I'm not convinced that the Republicans have such legitimate complaints about President Obama. 

He has largely accomplished things that the GOP insisted they would do; from taking down bin Laden and Ghaddafi, to pulling out of Iraq in an "honorable" way (to use the word the administration uses). His domestic agenda has pushed through a lot of Republican ideas - to the chagrin of his Democratic supporters - only to have those ideas roundly rejected by the GOP and declared by their PR arm to be part of his alleged Socialist Plot to Take Over the World.  The GOP seems universally convinced that the rest of us believe what they believe about President Obama - and what they believe is on 24/7 display on FOX news networks.

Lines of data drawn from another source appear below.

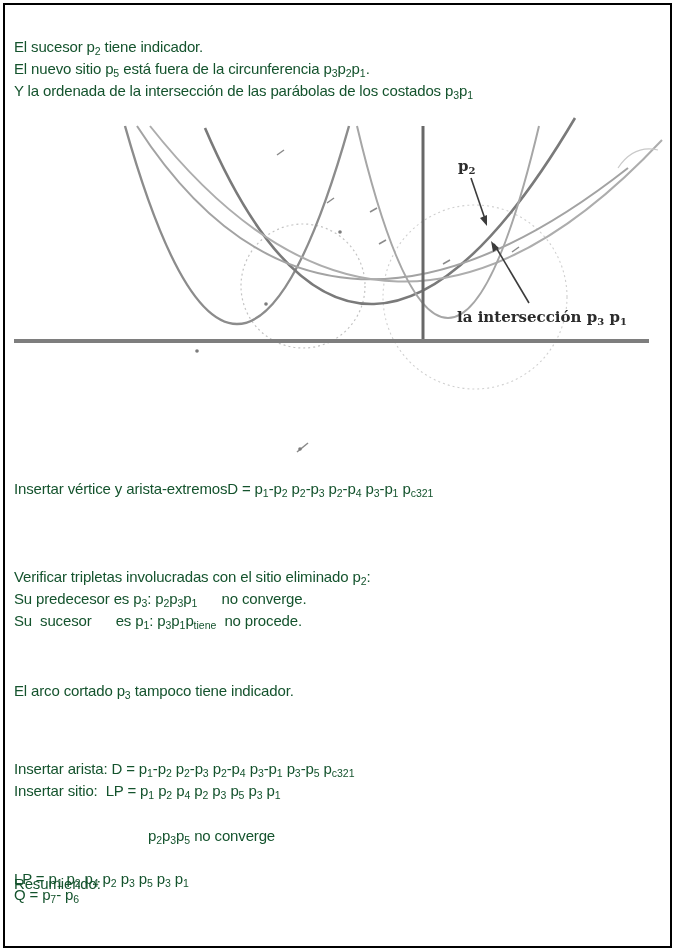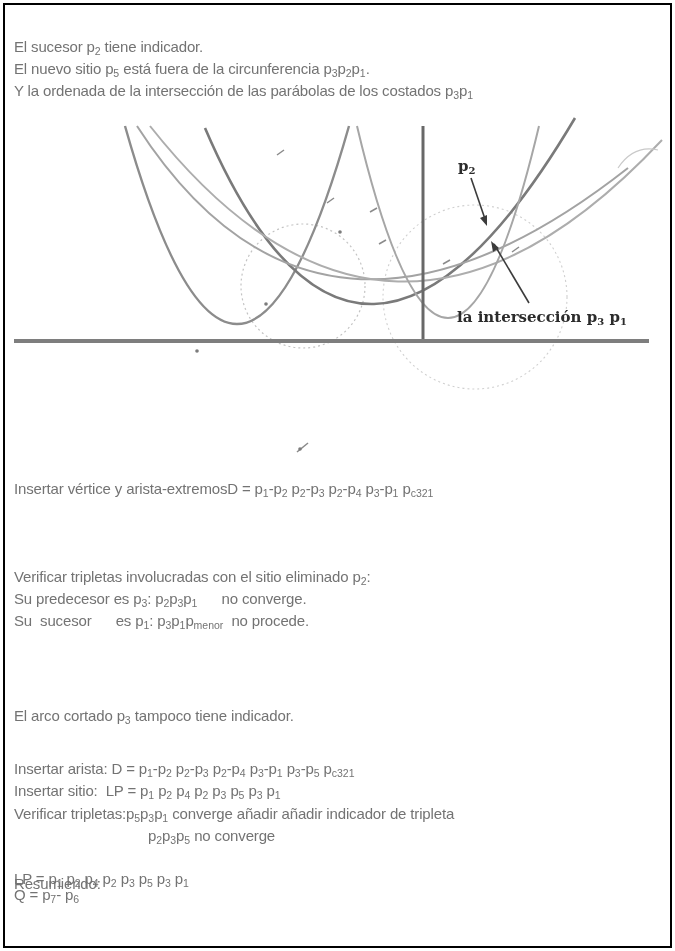"El sucesor p2 tiene indicador." .ln { color: #737373 -> #14532d }
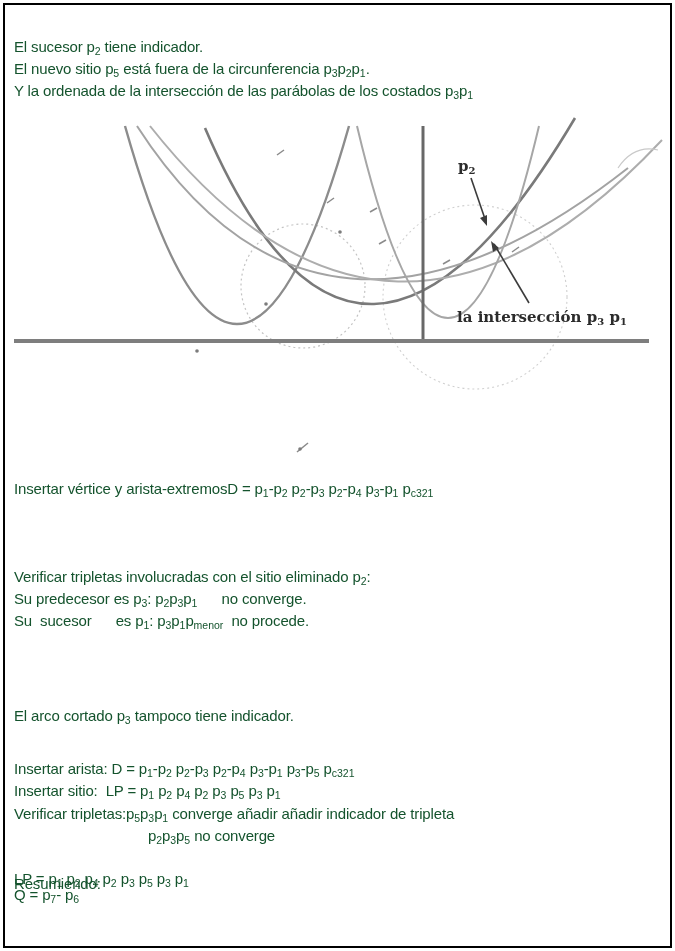"menor" sub { text: menor -> tiene }
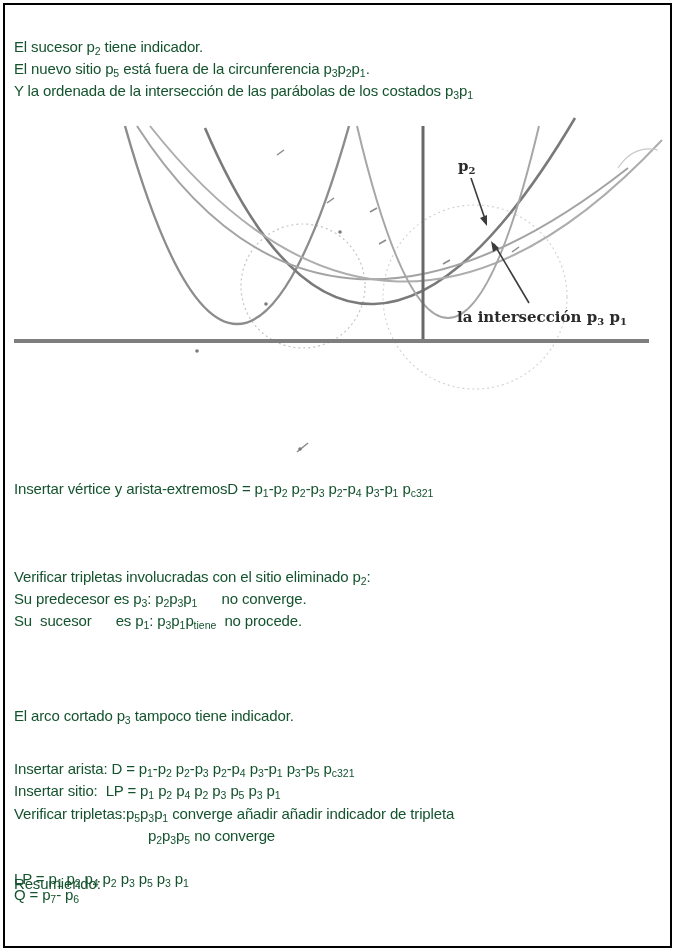"El arco cortado p3 tampoco" div.ln { top: 705px -> 680px }
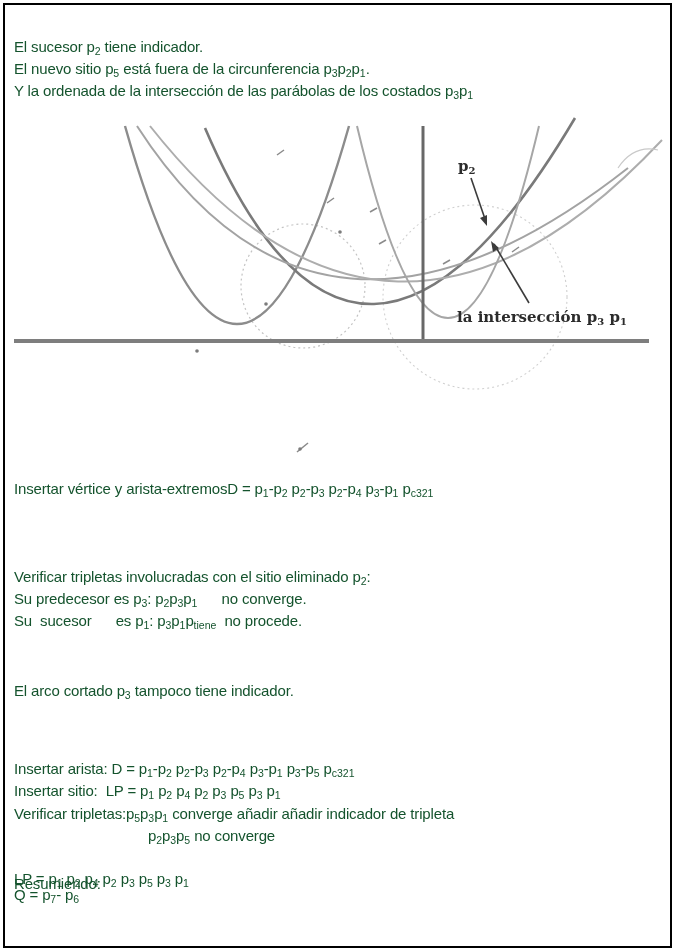"Verificar tripletas:p5p3p1 converge" div.ln { html: <div>Verificar tripletas:p<sub>5</sub>p<sub>3</sub>p<sub>1</sub> converge añadir añadir indicador de tripleta</div> -> none }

Watching the current crop of candidates deny science, deny economic reality (really, guys?  Trickle down - still?), and insist that God is leading them to save us from the Gays, Foreigners, Communists, and Atheists has been occasionally entertaining, but it's still depressing to think that this is the best an established political entity can produce. 

Then again, they may have a point.  

After all is said and done, God may really WANT some of these morons in charge of our government. Remember - this is the same God that allegedly designed the camel and the platypus.